Task: From the data that follows, print exactly the lines starting at the one containing "background: #0f766e ->" and ending at the one containing "font-weight: none ->"; include both of them and nothing more.
Information provided below:
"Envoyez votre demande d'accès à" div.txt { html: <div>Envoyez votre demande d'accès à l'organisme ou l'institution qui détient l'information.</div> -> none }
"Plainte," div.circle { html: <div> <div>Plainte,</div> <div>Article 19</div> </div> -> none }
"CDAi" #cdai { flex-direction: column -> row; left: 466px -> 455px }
End of Information provided.
Information provided below:
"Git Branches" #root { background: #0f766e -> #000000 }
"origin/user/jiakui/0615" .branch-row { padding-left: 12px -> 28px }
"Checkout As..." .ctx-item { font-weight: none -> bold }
End of Information provided.
Solution for this task:
"Git Branches" #root { background: #0f766e -> #000000 }
"origin/user/jiakui/0615" .branch-row { padding-left: 12px -> 28px }
"Checkout As..." .ctx-item { font-weight: none -> bold }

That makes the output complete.